Data supplied:
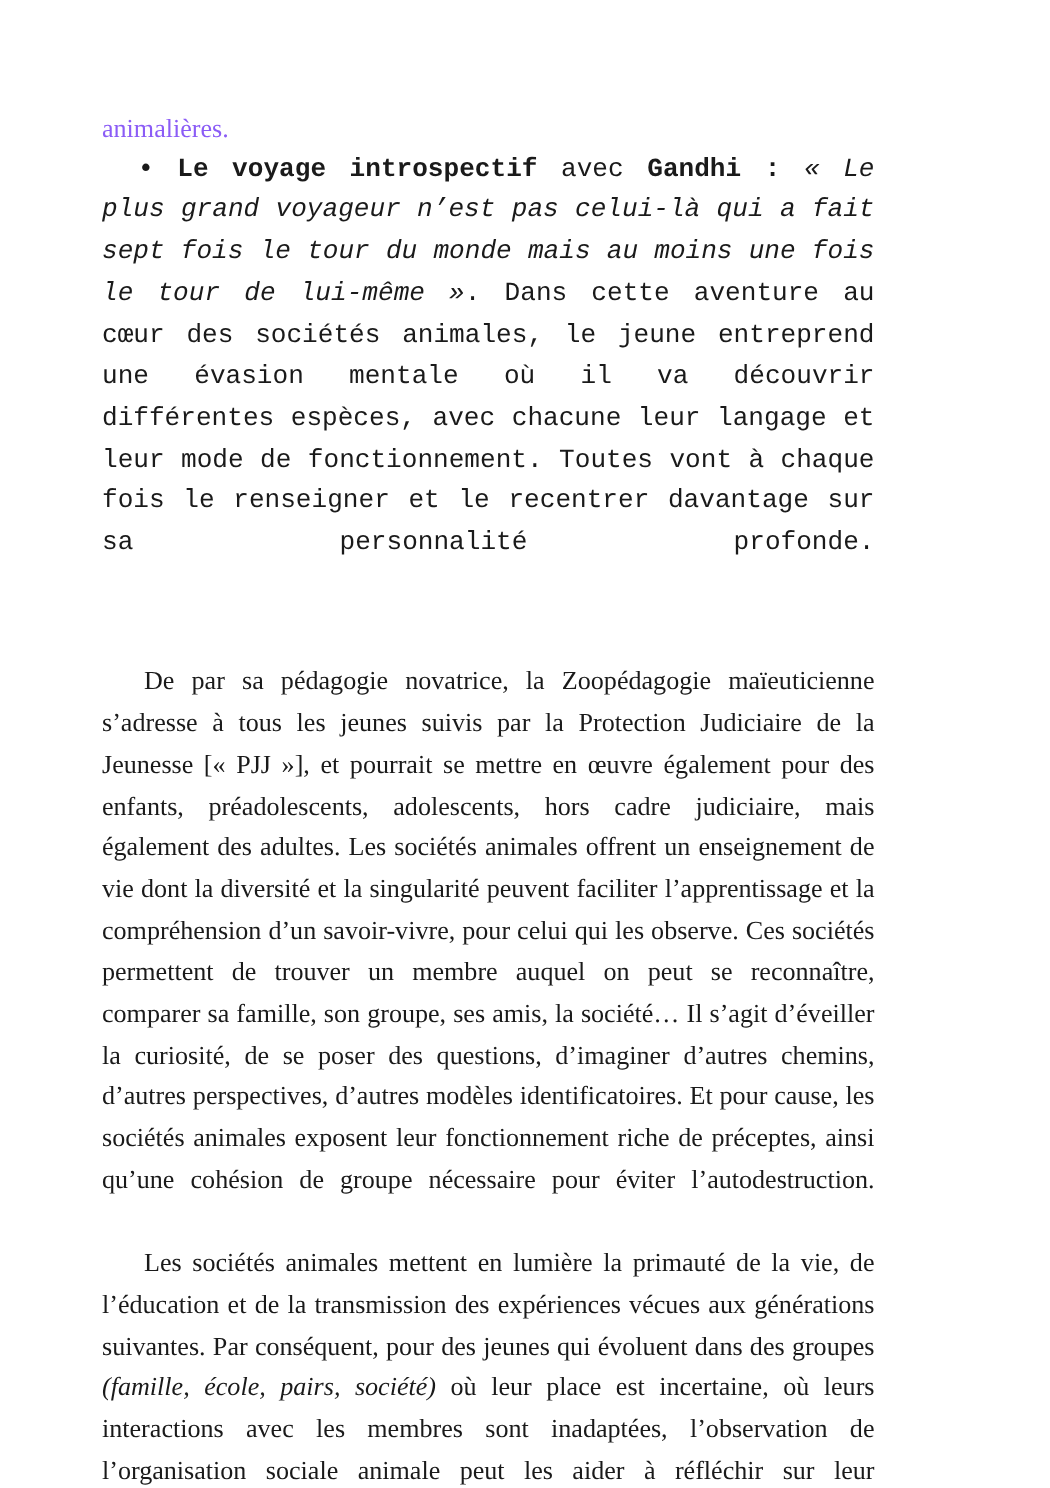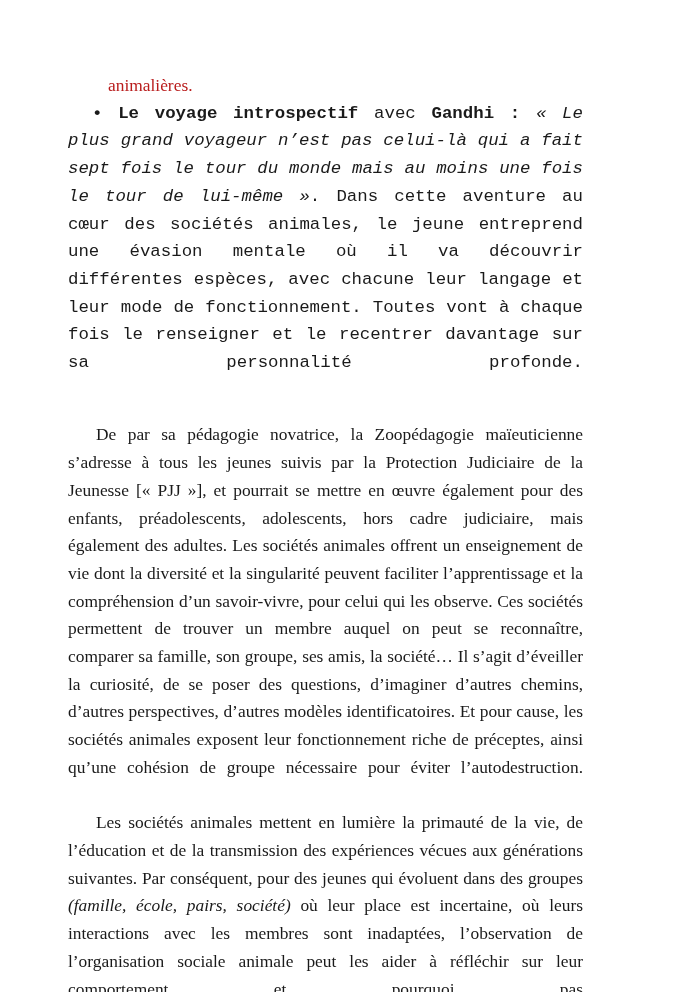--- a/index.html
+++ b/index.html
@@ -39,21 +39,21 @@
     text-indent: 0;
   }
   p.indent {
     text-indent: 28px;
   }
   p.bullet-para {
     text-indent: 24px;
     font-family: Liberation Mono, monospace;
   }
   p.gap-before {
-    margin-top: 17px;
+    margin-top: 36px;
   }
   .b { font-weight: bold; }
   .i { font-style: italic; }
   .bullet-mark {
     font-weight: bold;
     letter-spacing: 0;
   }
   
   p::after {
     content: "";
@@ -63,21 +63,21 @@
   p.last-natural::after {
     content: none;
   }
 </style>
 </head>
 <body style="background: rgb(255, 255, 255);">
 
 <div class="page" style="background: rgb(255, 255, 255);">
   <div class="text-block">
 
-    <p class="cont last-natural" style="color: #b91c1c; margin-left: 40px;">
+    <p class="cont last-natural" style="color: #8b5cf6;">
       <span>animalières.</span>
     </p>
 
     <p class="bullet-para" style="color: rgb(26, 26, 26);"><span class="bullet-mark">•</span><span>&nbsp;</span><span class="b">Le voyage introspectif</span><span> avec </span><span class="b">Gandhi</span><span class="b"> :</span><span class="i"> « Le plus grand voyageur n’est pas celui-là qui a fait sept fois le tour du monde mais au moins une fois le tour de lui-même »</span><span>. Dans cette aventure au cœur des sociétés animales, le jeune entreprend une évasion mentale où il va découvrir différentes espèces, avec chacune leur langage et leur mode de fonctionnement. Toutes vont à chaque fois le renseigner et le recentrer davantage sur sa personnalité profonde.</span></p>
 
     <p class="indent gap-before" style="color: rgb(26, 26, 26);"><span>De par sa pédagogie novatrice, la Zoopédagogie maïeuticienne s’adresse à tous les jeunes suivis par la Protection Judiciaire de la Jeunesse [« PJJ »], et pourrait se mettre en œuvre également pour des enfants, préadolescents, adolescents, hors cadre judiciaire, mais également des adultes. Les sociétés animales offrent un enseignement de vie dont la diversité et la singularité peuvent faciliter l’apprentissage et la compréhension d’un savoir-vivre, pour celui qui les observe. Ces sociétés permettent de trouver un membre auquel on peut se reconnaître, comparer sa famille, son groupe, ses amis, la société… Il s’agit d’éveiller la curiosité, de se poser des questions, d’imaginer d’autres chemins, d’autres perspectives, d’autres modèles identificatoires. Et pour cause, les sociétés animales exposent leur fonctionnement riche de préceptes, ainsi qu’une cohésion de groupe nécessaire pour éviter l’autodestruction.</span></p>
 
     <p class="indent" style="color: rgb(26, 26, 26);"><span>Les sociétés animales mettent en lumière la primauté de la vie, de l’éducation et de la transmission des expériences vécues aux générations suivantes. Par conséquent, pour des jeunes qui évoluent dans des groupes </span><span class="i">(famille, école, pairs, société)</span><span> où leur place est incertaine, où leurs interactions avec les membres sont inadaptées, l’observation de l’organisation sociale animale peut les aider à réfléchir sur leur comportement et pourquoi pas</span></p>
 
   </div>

==

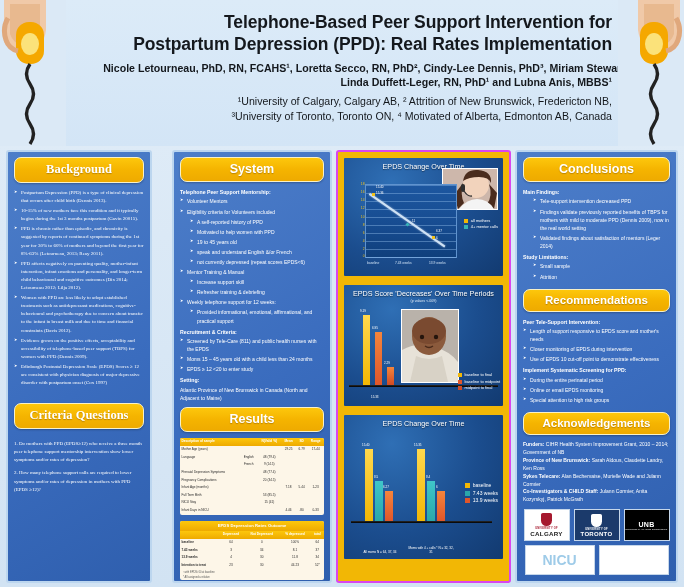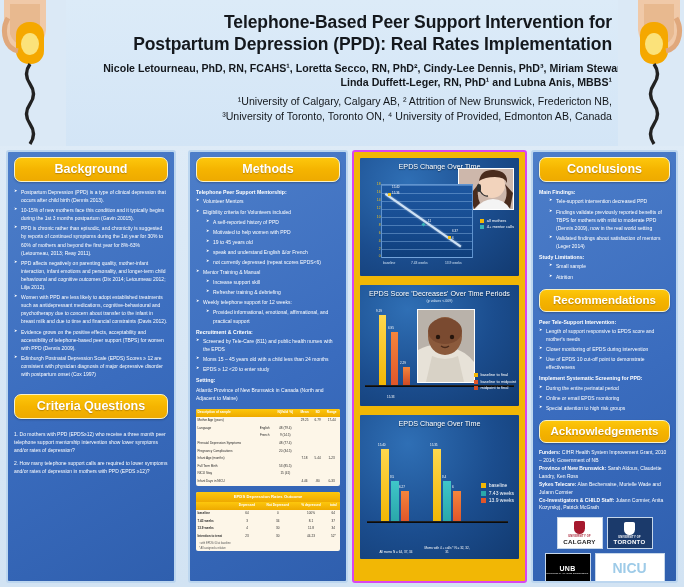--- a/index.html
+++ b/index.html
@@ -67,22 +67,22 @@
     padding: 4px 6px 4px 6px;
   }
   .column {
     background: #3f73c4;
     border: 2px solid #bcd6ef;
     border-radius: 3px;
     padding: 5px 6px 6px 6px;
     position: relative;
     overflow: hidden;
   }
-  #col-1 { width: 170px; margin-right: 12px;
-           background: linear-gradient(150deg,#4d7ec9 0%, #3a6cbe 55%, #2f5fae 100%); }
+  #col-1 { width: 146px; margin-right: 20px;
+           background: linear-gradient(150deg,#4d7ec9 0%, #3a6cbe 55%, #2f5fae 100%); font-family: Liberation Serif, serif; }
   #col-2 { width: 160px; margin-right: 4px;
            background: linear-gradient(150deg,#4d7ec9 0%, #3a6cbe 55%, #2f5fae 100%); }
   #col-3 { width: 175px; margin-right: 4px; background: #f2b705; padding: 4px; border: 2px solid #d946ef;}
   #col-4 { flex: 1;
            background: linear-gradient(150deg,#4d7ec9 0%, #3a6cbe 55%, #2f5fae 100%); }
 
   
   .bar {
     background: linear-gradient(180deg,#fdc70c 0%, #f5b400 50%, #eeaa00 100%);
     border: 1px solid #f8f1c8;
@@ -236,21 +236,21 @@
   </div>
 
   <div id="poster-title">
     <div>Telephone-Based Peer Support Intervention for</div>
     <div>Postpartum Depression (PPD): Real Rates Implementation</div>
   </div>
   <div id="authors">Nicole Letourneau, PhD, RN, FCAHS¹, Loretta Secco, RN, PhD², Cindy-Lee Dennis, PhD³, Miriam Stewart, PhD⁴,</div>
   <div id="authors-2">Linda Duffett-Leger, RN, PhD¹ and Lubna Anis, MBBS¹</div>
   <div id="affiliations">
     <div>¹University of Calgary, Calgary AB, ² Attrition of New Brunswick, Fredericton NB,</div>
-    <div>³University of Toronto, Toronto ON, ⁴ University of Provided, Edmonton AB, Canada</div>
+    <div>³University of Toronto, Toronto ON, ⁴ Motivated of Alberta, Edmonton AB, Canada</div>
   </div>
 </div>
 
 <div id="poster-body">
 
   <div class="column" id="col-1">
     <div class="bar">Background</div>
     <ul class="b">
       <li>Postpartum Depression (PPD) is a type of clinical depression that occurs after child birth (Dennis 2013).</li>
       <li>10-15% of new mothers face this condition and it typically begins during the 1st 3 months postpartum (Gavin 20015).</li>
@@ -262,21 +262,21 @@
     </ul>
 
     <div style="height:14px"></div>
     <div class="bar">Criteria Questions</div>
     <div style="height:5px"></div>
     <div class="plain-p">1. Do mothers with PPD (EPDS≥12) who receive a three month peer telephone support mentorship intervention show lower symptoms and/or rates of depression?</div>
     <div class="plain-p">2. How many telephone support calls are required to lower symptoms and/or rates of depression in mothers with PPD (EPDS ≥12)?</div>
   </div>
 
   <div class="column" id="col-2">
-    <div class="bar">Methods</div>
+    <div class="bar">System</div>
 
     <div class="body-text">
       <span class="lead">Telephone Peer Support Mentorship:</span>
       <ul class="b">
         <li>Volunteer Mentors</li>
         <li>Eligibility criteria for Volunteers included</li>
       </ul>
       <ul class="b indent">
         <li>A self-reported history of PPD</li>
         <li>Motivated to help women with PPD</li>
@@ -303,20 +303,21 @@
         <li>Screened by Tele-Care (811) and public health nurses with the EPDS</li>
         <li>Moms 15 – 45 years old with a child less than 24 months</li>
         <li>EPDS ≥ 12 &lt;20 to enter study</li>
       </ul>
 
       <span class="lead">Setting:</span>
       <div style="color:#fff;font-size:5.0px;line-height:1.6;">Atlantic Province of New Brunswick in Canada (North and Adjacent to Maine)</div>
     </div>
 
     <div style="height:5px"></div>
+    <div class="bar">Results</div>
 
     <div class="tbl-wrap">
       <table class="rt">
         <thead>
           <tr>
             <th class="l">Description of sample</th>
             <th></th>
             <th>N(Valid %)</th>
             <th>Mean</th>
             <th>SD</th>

Problem to solve: Output the number of lines in the records above that contain the string "lead", and no other text.

Answer section: 2